A vote for health care: 2012 presidential election comes down to the candidate who will preserve Obamacare
by The Anniston Star Editorial Board
Oct 29, 2012 | 4607 views |  0 comments | 11 11 recommendations | email to a friend | print
Every U.S. president from Harry Truman to present has wrestled with a challenge of modern democracies – providing universal health care for the nation’s citizens. Over six decades all industrialized nations but one created systems that provide health insurance as a right, abandoning the cut-throat, free-market model that unnecessarily stresses national economies and disrupts lives. The United States is the lone exception.

Several U.S. presidents tried and failed to drastically reform the system. In the process they were waylaid by the special interests that gain from a for-profit health insurance program that creates winners and losers from this most basic of necessities.

Thus, the passage of the 2010 Patient Protection and Affordable Care Act is Barack Obama’s most significant achievement.

However, Obamacare (as its foes call it) is far from perfect. It leaves in place the for-profit health insurance model. It falls short of the goal of universal coverage. It leaves in place a patchwork of various forms of health insurance, both public and private. While projected to reduce the amount the nation spends on health care, its savings are less than a more comprehensive system would produce.

None of this has mattered to Obama’s Republican opponents. Their presidential nominee, Mitt Romney, has promised to repeal Obamacare if he’s elected. In a sign of the Republican Party’s radical turn, Romney has mostly repudiated the precursor to Obamacare, a program Gov. Romney created for the residents of Massachusetts.

At times during this presidential campaign it has appeared that neither candidate was willing to defend what is basically the same health-care reform model. Romney was forced to distance himself in order to appease his party’s far-right base. Obama’s reluctance is more of a mystery. The president has yet to forcefully defend a policy that will provide more Americans with health insurance. Perhaps his campaign strategists see some advantage in the soft sell; if so, it’s a case of politics trumping much-needed leadership.

If Obama’s sin is not saying enough, Romney is saying too much, as in putting voice to several sides of the same issue. Is he the “Moderate Mitt” of the debates with Obama or the man captured on video slandering 47 percent of Americans as lazy bums? Perhaps Romney is a can-do technocrat with plans to fix the nation’s economy with tough medicine, a stance that doesn’t win elections. Nobody knows, and that’s a problem.
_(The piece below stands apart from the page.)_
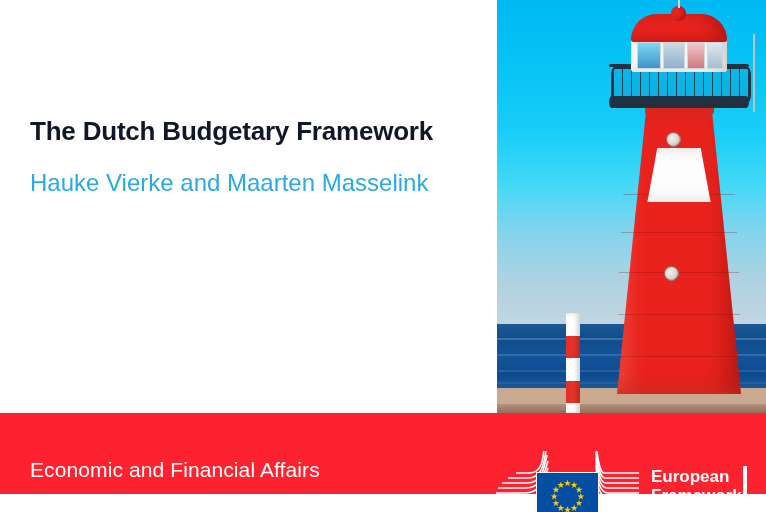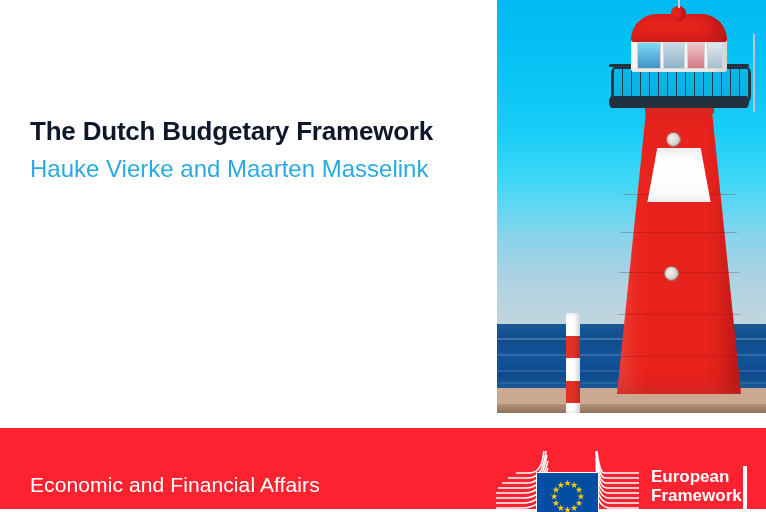"Hauke Vierke and Maarten Masselink" #subtitle { margin-top: 4px -> 18px }
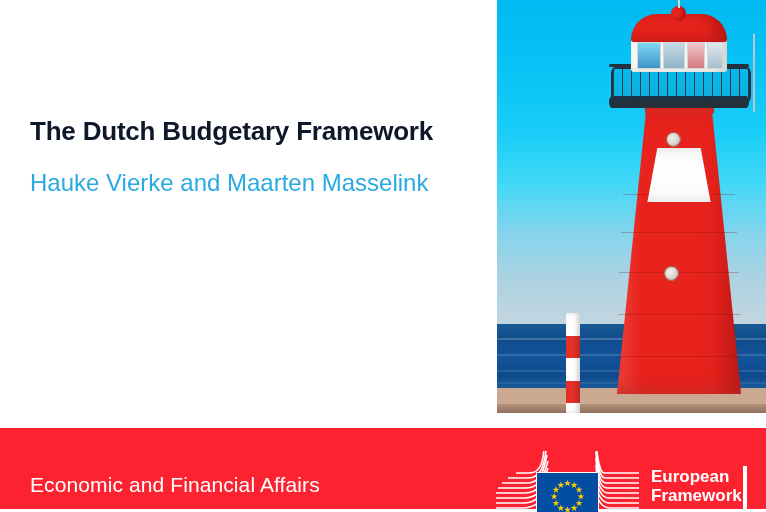"Economic and Financial Affairs" #banner { margin-top: 15px -> none }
Neither the incumbent nor his challenger does much to inspire us this election season.

Obama is running a campaign hyper-focused on tallying enough Electoral College votes to swing the race his way. Voters outside of Ohio, Virginia, Florida and the handful of other swing states are left out in the cold.

Romney is merely tolerated by the conservatives in his party whose overriding concern is ending Obama’s presidency, not starting Romney’s. Largely absent from the campaign trail has been the Romney who made a priority of universal coverage for Massachusetts residents.

Thus, in many respects the choice comes down to health care, the promise of coverage for millions of Americans as well as the nation’s ability to control the rising costs of medicine. We will take Romney at his word when he says he will kill Obamacare. A second Obama term, while likely to produce the same partisan gridlock we saw in the first, will protect Obamacare. For this reason, this page recommends Barack Obama for president.